6. Release. Each Borrower hereby waives, releases, remises and forever
discharges each member of the Lender Group, each of their respective Affiliates,
and each of their respective officers, directors, employees, and agents
(collectively, the “Releasees”), from any and all claims, demands, obligations,
liabilities, causes of action, damages, losses, costs and expenses of any kind
or character, known or unknown, past or present, liquidated or unliquidated,
suspected or unsuspected, which any Borrower ever had, or now has against any
such Releasee which relates, directly or indirectly, to the Credit Agreement or
any other Loan Document, or to any acts or omissions of any such Releasee with
respect to the Credit Agreement or any other Loan Document, or to the
lender-borrower relationship evidenced by the Loan Documents.

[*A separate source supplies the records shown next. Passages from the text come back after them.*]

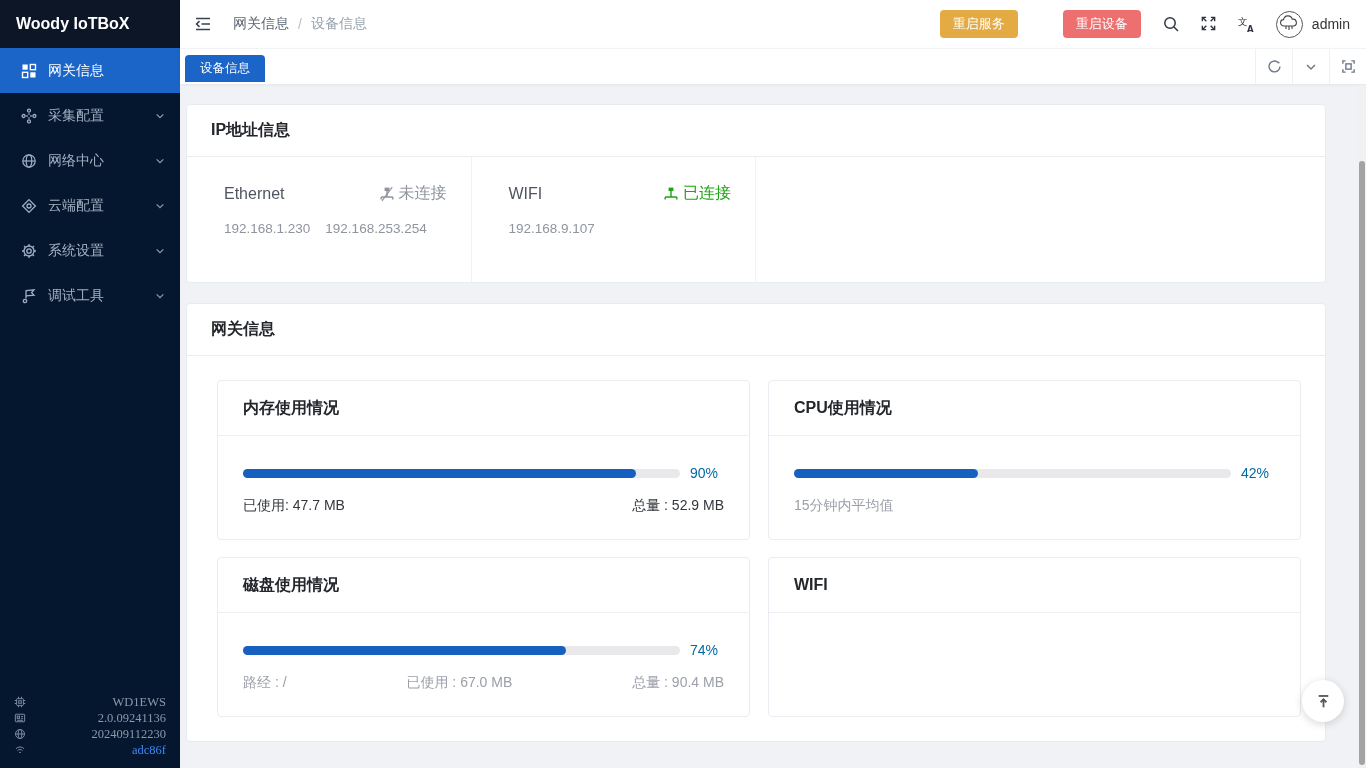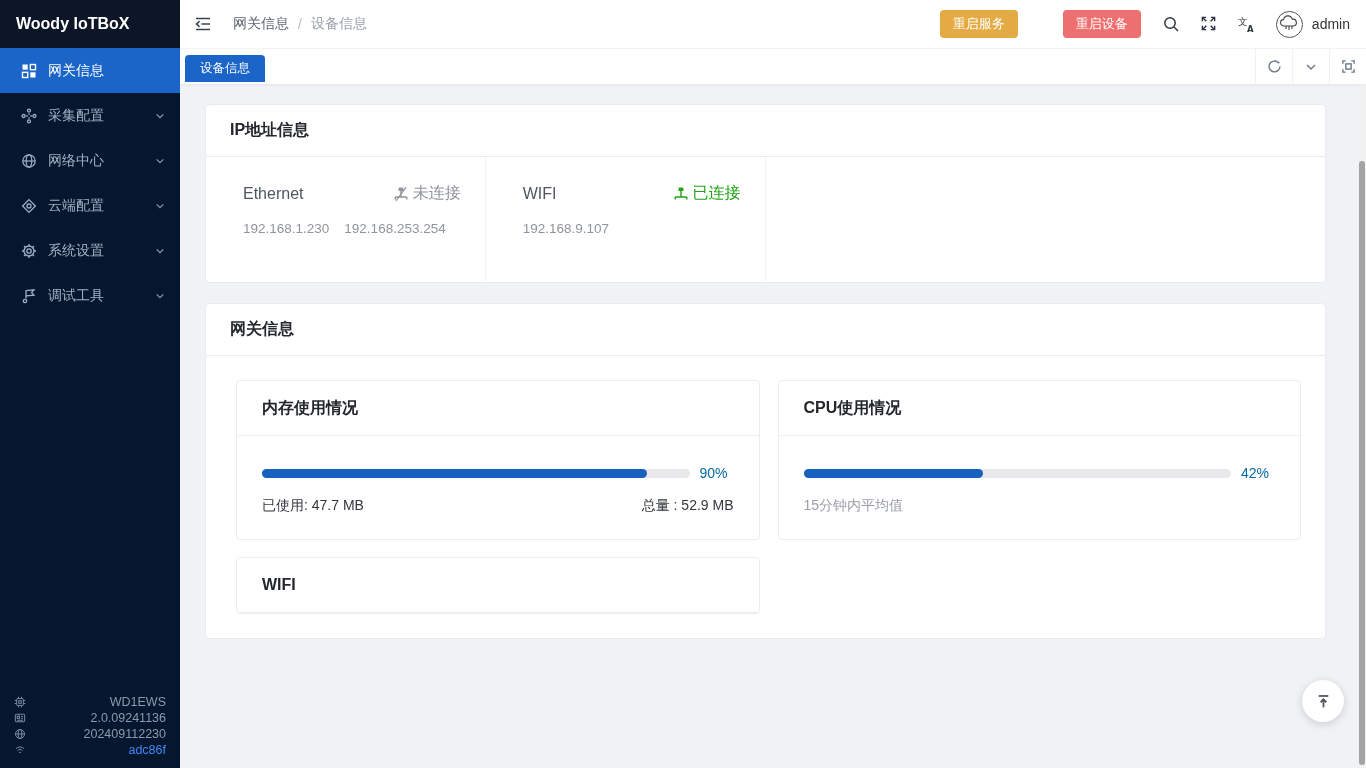"IP地址信息" .content { padding: 20px 40px 0 25px -> 20px 40px 0 6px }
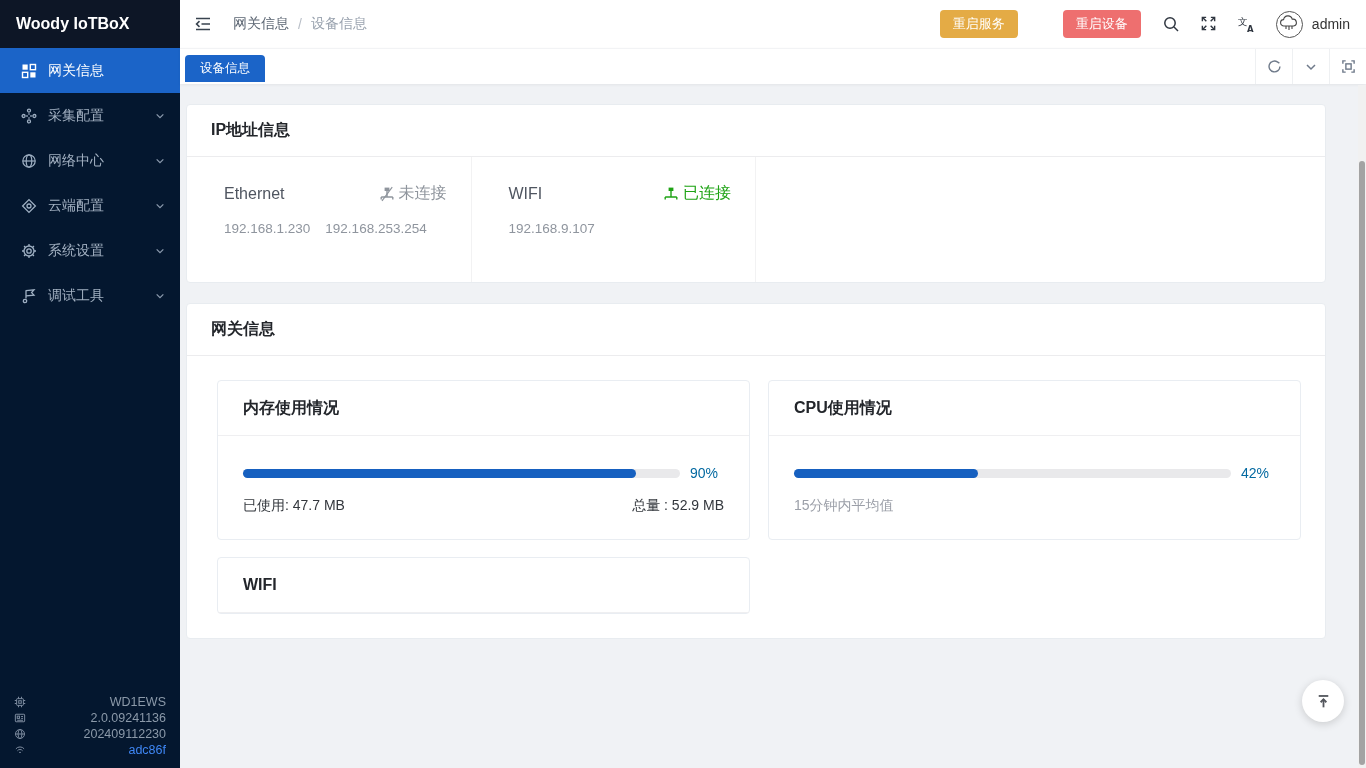"磁盘使用情况" div.sub-card { html: none -> <div> <div>磁盘使用情况</div> <div> <div> <div> <div></div> </div> <span>74%</span> </div> <div> <span>路经 : /</span> <span>已使用 : 67.0 MB</span> <span>总量 : 90.4 MB</span> </div> </div> </div> }
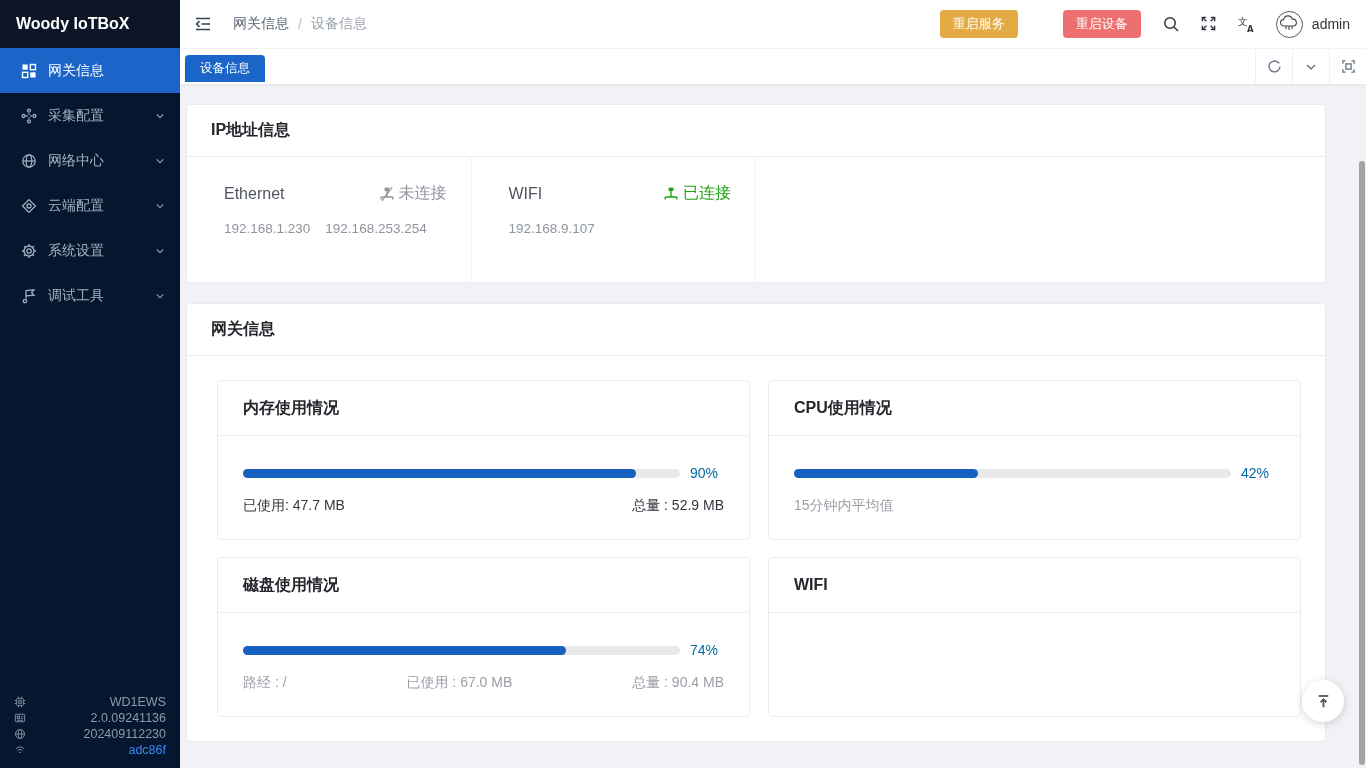"WD1EWS" .vrow .vtext { font-family: none -> Liberation Serif, serif }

As to each and
every claim released hereunder, each Borrower hereby represents that it has
received the advice of legal counsel with regard to the releases contained
herein, and having been so advised, each Borrower specifically waives the
benefit of the provisions of Section 1542 of the Civil Code of California which
provides as follows:

“A GENERAL RELEASE DOES NOT EXTEND TO CLAIMS WHICH A CREDITOR DOES NOT KNOW OR
SUSPECT TO EXIST IN HIS FAVOR AT THE TIME OF EXECUTING THE RELEASE, WHICH IF
KNOWN BY HIM, MUST HAVE MATERIALLY AFFECTED HIS SETTLEMENT WITH THE DEBTOR.”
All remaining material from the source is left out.